Le Cilantro : Un Ingrédient Divisif

Le cilantro, également connu sous le nom de coriandre, est une herbe aromatique qui suscite des opinions très partagées. Pour certains, c’est une fresque aromatique essentielle qui rehausse les saveurs de plats tels que les tacos, les guacamoles et bien d’autres recettes. Pour d’autres, c’est une herbe qui évoque un goût de savon, rendant son utilisation totalement inacceptable. Ce contraste extrême dans les expériences gustatives a suscité de nombreuses discussions et recherches.

La Science derrière le Goût

Ce qui est fascinant, c’est que le goût du cilantro ne dépend pas uniquement des préférences personnelles, mais aussi de notre ADN. Une étude scientifique révèle que la perception du goût du cilantro est influencée par un polymorphisme génétique spécifique. Ce phénomène illustre comment nos gènes peuvent jouer un rôle crucial dans nos préférences alimentaires.

Le “Gène du Savon”

Dans une recherche publiée dans la revue Flavour, les scientifiques ont identifié un lien entre la perception du goût du cilantro et une variante génétique spécifique, désignée sous le nom de rs72921001. Cette variante affecte la manière dont notre cerveau interprète les composés chimiques présents dans l’herbe.

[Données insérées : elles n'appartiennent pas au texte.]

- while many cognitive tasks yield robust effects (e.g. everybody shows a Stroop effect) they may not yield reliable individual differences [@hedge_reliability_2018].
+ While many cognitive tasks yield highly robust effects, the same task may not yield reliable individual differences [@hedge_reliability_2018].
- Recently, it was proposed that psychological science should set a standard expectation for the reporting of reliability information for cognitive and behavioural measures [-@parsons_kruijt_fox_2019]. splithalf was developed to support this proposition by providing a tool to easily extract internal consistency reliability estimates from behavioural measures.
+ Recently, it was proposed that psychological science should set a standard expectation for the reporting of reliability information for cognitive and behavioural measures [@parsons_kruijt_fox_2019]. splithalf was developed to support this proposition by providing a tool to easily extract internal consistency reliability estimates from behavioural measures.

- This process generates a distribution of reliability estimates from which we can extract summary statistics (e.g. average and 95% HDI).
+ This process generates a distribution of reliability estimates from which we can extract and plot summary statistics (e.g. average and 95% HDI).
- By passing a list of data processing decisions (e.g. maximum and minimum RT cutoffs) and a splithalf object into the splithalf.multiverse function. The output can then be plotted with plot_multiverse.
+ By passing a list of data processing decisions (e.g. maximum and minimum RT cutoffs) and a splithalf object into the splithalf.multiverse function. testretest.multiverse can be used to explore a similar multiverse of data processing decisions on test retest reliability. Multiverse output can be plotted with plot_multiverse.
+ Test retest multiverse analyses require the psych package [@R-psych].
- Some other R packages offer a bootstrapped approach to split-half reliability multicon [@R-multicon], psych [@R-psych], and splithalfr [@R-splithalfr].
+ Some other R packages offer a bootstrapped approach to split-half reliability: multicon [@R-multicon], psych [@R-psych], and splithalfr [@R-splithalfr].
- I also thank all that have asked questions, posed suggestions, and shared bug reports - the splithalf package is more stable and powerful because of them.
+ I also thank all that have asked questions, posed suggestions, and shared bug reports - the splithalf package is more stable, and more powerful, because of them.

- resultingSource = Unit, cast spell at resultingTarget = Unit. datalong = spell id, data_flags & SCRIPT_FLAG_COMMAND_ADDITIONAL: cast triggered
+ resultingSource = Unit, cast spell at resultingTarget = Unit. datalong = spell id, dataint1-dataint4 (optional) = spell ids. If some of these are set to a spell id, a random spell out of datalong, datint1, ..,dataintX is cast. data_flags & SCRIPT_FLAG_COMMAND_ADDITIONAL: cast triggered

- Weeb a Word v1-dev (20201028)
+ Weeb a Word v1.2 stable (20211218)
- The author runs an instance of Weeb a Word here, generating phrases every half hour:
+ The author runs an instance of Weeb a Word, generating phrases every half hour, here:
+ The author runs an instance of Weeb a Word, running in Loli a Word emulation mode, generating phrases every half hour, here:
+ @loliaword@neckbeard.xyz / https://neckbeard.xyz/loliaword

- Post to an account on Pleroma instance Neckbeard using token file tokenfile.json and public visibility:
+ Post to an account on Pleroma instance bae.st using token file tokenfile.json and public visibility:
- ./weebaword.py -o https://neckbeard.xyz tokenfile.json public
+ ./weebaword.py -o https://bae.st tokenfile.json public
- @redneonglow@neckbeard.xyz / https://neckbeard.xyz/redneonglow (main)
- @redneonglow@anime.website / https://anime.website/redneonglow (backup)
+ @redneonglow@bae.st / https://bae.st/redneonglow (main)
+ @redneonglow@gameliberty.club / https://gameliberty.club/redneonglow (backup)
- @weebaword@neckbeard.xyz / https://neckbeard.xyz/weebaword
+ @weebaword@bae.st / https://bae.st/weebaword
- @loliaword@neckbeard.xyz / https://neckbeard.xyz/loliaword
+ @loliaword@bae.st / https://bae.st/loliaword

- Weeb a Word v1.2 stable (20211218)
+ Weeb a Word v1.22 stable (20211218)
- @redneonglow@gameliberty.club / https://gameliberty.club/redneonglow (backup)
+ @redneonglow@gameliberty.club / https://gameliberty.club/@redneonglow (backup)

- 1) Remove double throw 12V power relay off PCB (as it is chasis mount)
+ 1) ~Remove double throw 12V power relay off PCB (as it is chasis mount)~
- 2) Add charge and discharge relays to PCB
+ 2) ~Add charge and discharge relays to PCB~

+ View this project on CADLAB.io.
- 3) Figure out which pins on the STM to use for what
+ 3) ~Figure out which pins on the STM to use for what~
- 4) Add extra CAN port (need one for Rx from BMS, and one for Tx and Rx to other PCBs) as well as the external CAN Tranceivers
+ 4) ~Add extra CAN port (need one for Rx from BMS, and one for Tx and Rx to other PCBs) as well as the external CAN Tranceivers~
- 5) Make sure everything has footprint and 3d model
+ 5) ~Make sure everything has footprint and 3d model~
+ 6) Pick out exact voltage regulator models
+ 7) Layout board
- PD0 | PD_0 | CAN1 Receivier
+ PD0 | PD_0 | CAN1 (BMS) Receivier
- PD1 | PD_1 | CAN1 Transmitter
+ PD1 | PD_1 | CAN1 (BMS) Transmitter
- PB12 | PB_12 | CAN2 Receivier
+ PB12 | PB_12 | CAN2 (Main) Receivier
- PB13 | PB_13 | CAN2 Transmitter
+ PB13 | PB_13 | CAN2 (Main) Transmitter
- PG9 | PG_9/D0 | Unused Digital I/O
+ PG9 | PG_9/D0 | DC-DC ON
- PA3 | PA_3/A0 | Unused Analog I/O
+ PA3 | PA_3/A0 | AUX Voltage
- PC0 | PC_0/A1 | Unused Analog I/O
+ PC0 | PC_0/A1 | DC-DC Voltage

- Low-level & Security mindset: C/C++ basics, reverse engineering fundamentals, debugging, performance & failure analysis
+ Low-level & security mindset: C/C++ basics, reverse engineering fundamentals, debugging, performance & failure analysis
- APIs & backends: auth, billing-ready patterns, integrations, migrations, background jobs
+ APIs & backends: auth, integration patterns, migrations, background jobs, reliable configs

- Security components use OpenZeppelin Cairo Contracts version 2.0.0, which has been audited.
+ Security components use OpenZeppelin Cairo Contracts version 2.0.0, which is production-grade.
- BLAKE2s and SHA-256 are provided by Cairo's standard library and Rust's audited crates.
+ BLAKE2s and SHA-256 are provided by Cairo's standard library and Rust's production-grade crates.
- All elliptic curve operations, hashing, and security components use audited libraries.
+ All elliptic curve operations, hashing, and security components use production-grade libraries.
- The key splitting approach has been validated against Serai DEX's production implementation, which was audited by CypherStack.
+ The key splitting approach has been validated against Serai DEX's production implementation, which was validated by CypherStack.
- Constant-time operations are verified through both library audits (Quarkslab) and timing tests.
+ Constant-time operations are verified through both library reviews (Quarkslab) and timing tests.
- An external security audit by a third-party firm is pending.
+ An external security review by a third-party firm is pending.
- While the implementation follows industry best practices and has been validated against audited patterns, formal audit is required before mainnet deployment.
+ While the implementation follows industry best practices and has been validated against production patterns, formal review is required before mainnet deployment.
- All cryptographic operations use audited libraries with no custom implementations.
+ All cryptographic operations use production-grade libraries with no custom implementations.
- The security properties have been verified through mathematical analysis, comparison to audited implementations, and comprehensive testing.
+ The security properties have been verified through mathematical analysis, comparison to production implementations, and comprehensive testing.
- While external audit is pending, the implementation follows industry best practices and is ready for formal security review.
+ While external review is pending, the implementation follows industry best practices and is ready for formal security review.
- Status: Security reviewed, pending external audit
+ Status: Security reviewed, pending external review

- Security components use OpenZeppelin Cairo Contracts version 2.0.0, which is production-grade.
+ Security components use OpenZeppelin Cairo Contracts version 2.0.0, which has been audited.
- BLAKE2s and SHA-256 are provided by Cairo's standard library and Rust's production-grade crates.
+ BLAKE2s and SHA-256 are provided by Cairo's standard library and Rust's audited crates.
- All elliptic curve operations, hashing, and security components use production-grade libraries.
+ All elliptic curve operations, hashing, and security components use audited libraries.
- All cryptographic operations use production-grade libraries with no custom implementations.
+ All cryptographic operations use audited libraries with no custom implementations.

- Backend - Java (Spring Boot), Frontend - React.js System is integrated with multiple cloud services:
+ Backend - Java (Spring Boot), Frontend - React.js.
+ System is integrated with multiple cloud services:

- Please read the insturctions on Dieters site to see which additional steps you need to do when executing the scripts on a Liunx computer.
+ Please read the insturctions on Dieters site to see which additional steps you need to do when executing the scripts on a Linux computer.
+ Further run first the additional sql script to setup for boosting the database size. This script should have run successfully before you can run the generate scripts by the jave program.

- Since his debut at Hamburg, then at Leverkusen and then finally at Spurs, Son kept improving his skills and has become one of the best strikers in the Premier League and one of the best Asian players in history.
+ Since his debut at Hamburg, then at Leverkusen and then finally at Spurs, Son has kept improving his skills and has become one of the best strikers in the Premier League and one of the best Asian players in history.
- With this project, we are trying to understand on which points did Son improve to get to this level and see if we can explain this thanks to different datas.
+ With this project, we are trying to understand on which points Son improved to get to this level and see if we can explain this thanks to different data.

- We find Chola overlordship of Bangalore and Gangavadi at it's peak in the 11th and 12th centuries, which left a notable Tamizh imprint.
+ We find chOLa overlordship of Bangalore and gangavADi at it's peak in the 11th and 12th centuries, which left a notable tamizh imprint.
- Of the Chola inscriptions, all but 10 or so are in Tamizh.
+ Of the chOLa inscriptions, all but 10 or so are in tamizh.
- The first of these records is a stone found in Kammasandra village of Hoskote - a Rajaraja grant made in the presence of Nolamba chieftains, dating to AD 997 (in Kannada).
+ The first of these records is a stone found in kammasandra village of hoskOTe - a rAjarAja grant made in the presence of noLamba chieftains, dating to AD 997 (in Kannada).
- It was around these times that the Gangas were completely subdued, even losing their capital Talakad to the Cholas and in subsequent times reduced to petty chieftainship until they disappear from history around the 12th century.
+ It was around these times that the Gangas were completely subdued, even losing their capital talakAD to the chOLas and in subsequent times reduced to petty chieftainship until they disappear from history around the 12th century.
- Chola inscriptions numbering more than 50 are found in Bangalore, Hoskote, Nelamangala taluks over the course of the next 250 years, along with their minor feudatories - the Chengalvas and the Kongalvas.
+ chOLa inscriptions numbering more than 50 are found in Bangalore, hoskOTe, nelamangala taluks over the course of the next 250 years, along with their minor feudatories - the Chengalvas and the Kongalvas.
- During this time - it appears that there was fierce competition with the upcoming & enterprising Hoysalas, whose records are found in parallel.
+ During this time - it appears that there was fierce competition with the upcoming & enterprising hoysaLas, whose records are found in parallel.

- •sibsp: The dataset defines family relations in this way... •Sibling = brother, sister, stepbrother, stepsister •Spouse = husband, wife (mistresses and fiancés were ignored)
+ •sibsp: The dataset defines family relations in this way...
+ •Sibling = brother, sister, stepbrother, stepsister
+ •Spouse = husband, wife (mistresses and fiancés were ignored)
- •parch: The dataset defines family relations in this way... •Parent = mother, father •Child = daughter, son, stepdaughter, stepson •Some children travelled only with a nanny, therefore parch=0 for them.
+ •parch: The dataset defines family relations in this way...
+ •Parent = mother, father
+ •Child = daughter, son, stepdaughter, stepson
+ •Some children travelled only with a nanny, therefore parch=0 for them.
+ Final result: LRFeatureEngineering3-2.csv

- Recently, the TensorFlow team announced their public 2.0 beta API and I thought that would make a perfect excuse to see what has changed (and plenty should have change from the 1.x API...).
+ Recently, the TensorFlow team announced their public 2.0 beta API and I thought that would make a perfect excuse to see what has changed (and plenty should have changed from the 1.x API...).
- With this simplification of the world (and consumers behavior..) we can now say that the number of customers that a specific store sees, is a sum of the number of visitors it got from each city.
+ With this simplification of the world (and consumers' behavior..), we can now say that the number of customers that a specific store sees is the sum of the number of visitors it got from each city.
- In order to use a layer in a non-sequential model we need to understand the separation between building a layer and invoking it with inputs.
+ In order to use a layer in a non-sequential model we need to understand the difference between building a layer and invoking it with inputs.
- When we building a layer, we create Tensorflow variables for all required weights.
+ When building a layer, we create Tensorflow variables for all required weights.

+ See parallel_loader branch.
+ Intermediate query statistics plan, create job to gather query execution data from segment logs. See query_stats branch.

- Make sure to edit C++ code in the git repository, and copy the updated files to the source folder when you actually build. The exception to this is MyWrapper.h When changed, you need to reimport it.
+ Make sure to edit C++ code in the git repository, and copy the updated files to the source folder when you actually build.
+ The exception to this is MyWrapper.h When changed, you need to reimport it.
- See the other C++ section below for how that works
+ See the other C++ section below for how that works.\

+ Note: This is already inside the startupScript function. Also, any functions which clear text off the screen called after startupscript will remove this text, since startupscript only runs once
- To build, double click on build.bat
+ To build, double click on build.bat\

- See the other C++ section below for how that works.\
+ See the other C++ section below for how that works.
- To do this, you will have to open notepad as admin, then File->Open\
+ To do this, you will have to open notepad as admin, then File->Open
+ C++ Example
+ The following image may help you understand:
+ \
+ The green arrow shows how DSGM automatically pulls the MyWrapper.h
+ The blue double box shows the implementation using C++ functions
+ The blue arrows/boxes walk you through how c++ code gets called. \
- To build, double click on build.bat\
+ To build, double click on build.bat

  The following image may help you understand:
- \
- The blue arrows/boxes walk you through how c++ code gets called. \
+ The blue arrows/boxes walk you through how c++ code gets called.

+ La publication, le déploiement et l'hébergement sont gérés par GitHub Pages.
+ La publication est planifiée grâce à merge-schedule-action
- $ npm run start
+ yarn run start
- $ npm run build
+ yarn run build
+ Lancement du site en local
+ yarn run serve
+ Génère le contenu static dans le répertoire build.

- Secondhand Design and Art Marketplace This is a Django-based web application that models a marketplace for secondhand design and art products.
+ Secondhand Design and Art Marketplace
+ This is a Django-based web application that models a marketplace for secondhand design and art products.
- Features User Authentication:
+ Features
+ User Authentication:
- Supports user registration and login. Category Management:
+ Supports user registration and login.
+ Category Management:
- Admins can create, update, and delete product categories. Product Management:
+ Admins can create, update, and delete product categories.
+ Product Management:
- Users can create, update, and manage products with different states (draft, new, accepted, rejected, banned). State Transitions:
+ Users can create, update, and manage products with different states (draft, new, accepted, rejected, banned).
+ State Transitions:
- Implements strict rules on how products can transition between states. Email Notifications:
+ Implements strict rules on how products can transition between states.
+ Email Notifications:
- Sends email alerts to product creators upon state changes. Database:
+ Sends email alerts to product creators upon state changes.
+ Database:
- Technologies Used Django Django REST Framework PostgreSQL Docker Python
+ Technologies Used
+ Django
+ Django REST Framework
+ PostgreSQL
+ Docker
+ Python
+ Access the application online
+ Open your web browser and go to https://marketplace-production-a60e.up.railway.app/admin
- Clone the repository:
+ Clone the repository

Les Aldéhydes et notre Perception du Goût

Les aldéhydes, composés chimiques qui se trouvent en grande quantité dans le cilantro, sont également des éléments clés dans les parfums de savon. Pour les personnes avec la variante génétique associée, ces composés peuvent déclencher une sensation de dégoût, transformant ce qui pourrait être perçu comme un arôme fresh et herbacé en une saveur désagréable.

Un Mécanisme Complexe et Intriguant

La recherche ne s’arrête pas à l’OR6A2, l’un des gènes identifiés dans cette dynamique. D’autres études, y compris celles menées par le Monell Chemical Senses Center, ont découvert que des gènes supplémentaires comme TRPA1 et GNAT3 pourraient également influencer nos goûts. Ces découvertes suggèrent une complexité supplémentaire dans l’expérience sensorielle liée au cilantro.

Génétique et Culture

La question de l’aversion au cilantro est également géographiquement ancrée. Des études montrent que la présence de cette aversion varie considérablement d’une culture à l’autre. Par exemple, les statistiques révèlent que 21 % des Asiatiques orientaux, 17 % des Caucasiens, et seulement 4 % des Hispaniques expriment un dégoût pour cette herbe. Cela suggère que nos habitudes alimentaires et nos interactions culturelles jouent un rôle essentiel dans la formation de nos goûts.

Solutions pour Aimer le Cilantro

Si le cilantro ne figure pas à votre menu, sachez qu’il est possible de modifier cette aversion. Les experts suggèrent diverses méthodes pour “éduquer” notre palais. Des tactiques comme la préparation en pesto ou son incorporation dans des sauces ont fait leurs preuves.

En utilisant le cilantro de manière creative, il est possible de réduire la perception des aldéhydes augmentant ainsi les chances de développer une affinité pour cette herbe.

Durabilité des Préférences

Il convient de noter que bien que notre ADN influence nos goûts, ce n’est pas une sentence définitive. La plasticité de notre palais permet de changer avec le temps. L’exposition répétée à de nouvelles saveurs peut influencer notre préciation.

Une exploration plus vaste de la culture alimentaire peut également élargir notre répertoire gustatif. La découverte de recettes qui intègrent le cilantro de manière subtile et agréable peut transformer l’expérience de ceux qui trouvent de l’inconfort au contact de cette herbe.

En fin de compte, la relation avec le cilantro est un exemple puissant de la manière dont génétique, culture et préférences personnelles interagissent pour façonner notre expérience culinaire. Dans le monde des saveurs, il n’y a pas de verdict simple, et chaque individu traversera un chemin unique dans l’exploration des goûts.